1. Special ground 4 of the amended motion for new trial complaining that the court erred in allowing an amendment striking the name of one of the parties plaintiff over the defendant's objection is without merit. *9 Ruling on pleadings cannot be reviewed by assignment of error in a ground of a motion for a new trial.

2. There is evidence to support the judgment, and the trial court did not err in overruling the motion for a new trial.

DECIDED NOVEMBER 11, 1948.
Raymond L. Carter and Earl Sabot instituted an action for breach of a bailment contract against Southeastern Air Service Incorporated. The plaintiff alleged substantially that pursuant to a bailment contract, the defendant as bailee had agreed for the sum of $10 per month to store and safeguard plaintiff's airplane, namely, a Taylorcraft, Model L 65, Lycoming, NC 29650, Serial Number 2558; that on July 13, 1947, the defendant, through its agents, permitted, and failed to prevent, the unauthorized removal and wrecking of said plane by one of its employees, Charles W. Lesher; that as a result of the wreck the market value of said plane was reduced $900, the sum for which the plaintiff is suing.

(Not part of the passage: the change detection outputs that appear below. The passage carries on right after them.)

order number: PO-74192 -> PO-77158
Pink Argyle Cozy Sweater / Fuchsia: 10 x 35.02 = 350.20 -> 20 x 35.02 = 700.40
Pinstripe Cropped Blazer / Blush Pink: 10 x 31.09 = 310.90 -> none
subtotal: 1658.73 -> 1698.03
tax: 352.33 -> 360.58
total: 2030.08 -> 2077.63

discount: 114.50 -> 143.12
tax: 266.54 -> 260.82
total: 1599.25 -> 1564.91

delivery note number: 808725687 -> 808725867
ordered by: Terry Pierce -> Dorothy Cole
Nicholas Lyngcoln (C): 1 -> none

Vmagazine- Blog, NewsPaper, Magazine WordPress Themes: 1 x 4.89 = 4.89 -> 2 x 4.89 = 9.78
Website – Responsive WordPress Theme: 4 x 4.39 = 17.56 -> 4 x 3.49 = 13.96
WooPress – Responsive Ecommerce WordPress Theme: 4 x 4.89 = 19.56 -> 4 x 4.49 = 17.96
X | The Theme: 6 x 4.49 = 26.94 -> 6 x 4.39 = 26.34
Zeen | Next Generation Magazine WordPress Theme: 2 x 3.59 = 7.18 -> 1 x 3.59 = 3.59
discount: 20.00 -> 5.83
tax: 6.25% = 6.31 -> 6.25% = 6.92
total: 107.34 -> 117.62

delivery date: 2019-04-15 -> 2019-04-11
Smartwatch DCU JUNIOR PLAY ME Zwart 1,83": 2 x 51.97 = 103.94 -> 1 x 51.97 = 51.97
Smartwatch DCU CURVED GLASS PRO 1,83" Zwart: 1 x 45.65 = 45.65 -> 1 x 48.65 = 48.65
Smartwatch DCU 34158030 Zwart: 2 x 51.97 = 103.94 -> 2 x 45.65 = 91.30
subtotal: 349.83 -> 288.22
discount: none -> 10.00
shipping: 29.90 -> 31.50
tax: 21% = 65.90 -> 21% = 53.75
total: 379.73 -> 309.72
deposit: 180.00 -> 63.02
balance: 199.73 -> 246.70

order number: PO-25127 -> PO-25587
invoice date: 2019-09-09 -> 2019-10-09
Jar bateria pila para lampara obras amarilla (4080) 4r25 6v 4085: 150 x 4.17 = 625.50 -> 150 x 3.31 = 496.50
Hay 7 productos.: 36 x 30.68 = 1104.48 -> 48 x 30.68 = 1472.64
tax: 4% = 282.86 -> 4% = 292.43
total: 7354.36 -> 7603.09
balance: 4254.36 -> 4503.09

The defendant admitted the bailment and denied other material allegations of the petition.

On the trial of the case the plaintiff was allowed to amend his petition, over the defendant's objection, striking the name of coplaintiff, Earl Sabot. The defendant, however, filed no exceptions pendente lite to this order. The judge sitting without a jury rendered a judgment for the plaintiff in the sum of $700. The defendant excepts to the overruling of its motion for a new trial. 1. No further discussion of headnote 1 is necessary.

2. As all other special grounds of the amended motion for new trial are merely an elaboration of the general grounds, they will be treated together. The trial judge sitting without a jury was authorized from the facts to reach the following conclusions: (1) that a relationship of bailment for hire existed between the plaintiff and the defendant, (2) that this bailment obligation was breached by the defendant's failure to use ordinary *10 care to safeguard plaintiff's airplane. The plaintiff testified that he notified the agents of the defendant not to permit anyone to fly this plane because the certificate of airworthiness had expired. The plaintiff's testimony was substantiated by J. G. Dickson, witness for the plaintiff, who testified that he was present at the time the plaintiff gave this notice to the agents of the defendant. The undisputed evidence is that the defendant's agents made no effort to stop Lesher, an employee of the defendant, from taking the plane and that the policy of the defendant required that express instruction or permission must first be given to the defendant or his agents before anyone other than the owner or bailee of a plane was permitted to use it. The evidence is undisputed that the plaintiff did not give Lesher permission to fly the plane on the day of the accident. Although there was conflicting evidence as to whether or not Lesher had been given "blanket" permission to fly the plane whenever the plane was not hired out, there was evidence sufficient to justify a finding either way. The defendant contends that where the plaintiff relies for recovery solely upon his own testimony, and that testimony is vague and equivocal respecting the essential facts at issue, the plaintiff is not entitled to recover. The testimony of the plaintiff was vague and uncertain only as to conclusions drawn by the plaintiff, but it was not vague, uncertain or contradictory as to any material fact on any issue to be decided.

The court did not err in overruling the motion for a new trial.

Judgment affirmed. Sutton, C. J., and Parker, J., concur.